### Task requirements
Here are the records. Write out exactly the lines between the one holding "ATM Oficina Mella | ATM: 19 -> 21" and the one holding "ATM Oficina Eusebio Manzueta | ATM: 24 -> 25", inclusive.
═══ Input data ═══
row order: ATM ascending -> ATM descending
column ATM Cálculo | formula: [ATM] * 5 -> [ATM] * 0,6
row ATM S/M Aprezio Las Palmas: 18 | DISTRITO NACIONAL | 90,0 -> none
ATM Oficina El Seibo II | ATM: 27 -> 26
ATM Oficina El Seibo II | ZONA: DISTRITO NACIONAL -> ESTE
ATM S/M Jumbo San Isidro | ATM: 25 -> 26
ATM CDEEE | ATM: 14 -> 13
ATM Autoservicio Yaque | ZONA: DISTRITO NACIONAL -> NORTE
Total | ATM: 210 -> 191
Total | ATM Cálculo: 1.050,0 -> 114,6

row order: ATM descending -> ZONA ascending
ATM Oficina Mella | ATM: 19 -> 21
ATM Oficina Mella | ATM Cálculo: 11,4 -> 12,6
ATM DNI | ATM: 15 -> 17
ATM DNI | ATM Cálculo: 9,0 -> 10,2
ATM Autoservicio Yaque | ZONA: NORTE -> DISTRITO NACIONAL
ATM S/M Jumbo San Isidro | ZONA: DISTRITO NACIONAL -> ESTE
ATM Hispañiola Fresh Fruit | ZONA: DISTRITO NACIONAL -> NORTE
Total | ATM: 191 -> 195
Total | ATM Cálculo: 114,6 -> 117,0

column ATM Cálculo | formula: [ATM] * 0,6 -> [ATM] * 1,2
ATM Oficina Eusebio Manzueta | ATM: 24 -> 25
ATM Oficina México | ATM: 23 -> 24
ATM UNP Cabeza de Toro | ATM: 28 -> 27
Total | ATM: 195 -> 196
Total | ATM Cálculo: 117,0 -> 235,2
═══
═══ Input data ═══
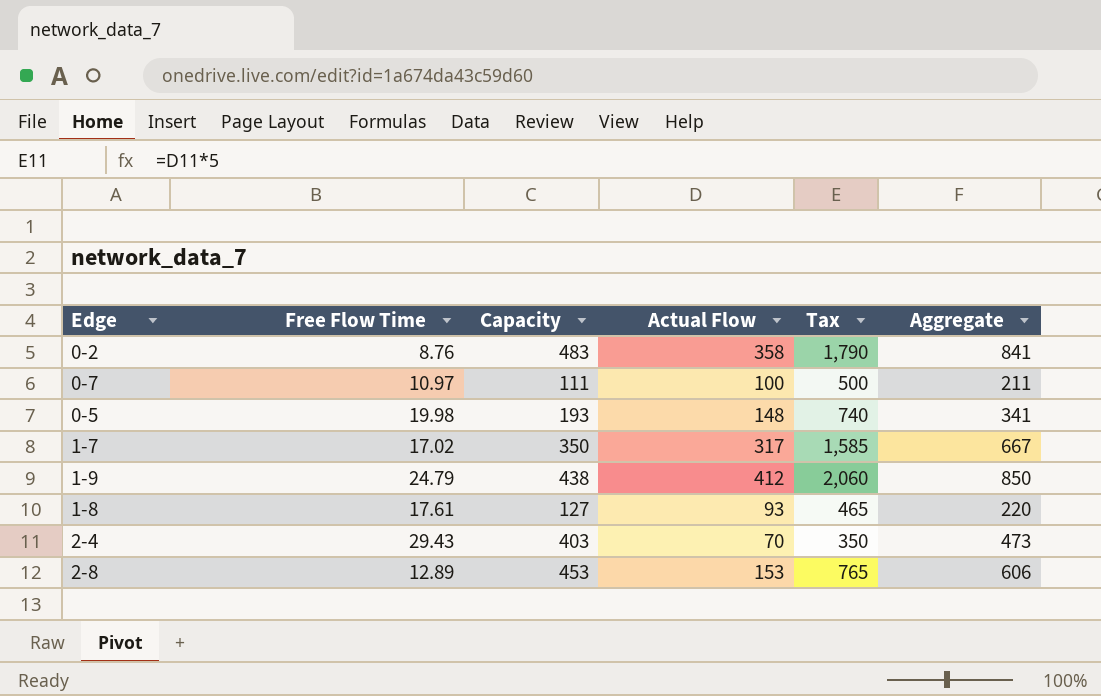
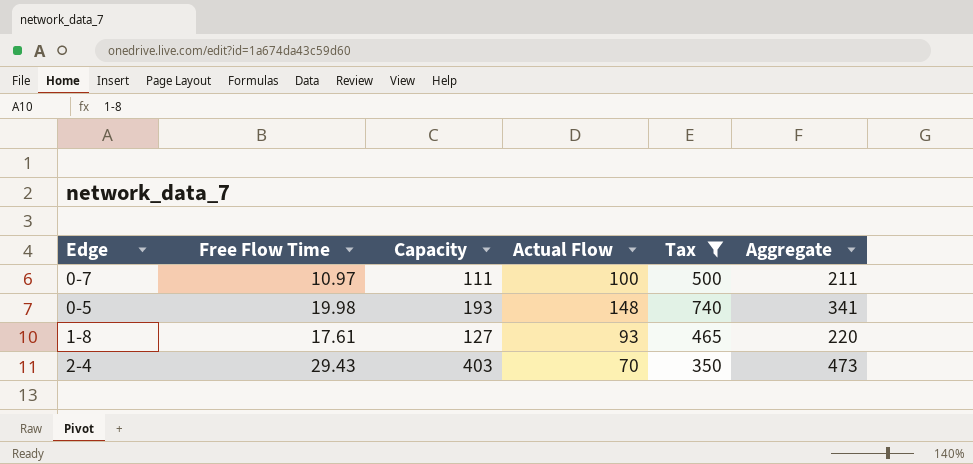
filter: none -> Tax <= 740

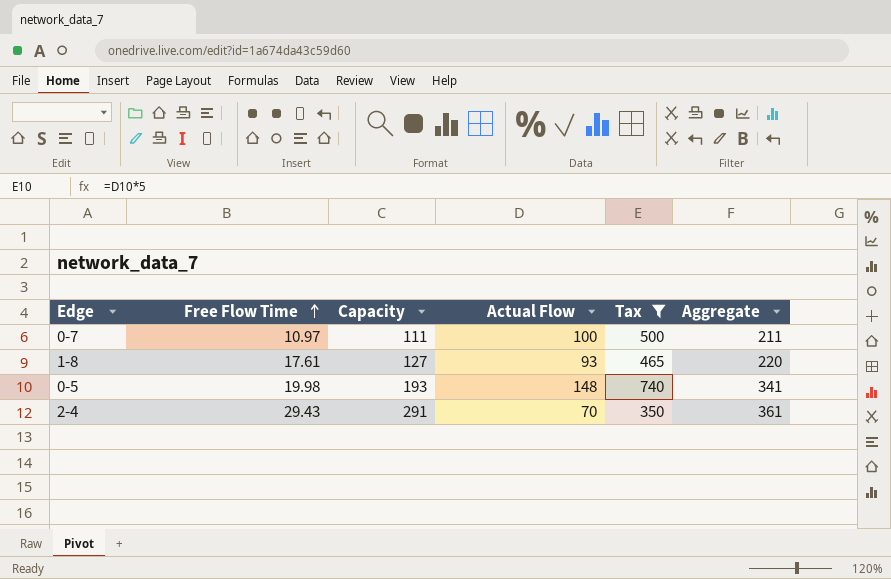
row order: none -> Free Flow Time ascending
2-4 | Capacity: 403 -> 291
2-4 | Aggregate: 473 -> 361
═══
### Your solution
ATM Oficina Mella | ATM: 19 -> 21
ATM Oficina Mella | ATM Cálculo: 11,4 -> 12,6
ATM DNI | ATM: 15 -> 17
ATM DNI | ATM Cálculo: 9,0 -> 10,2
ATM Autoservicio Yaque | ZONA: NORTE -> DISTRITO NACIONAL
ATM S/M Jumbo San Isidro | ZONA: DISTRITO NACIONAL -> ESTE
ATM Hispañiola Fresh Fruit | ZONA: DISTRITO NACIONAL -> NORTE
Total | ATM: 191 -> 195
Total | ATM Cálculo: 114,6 -> 117,0

column ATM Cálculo | formula: [ATM] * 0,6 -> [ATM] * 1,2
ATM Oficina Eusebio Manzueta | ATM: 24 -> 25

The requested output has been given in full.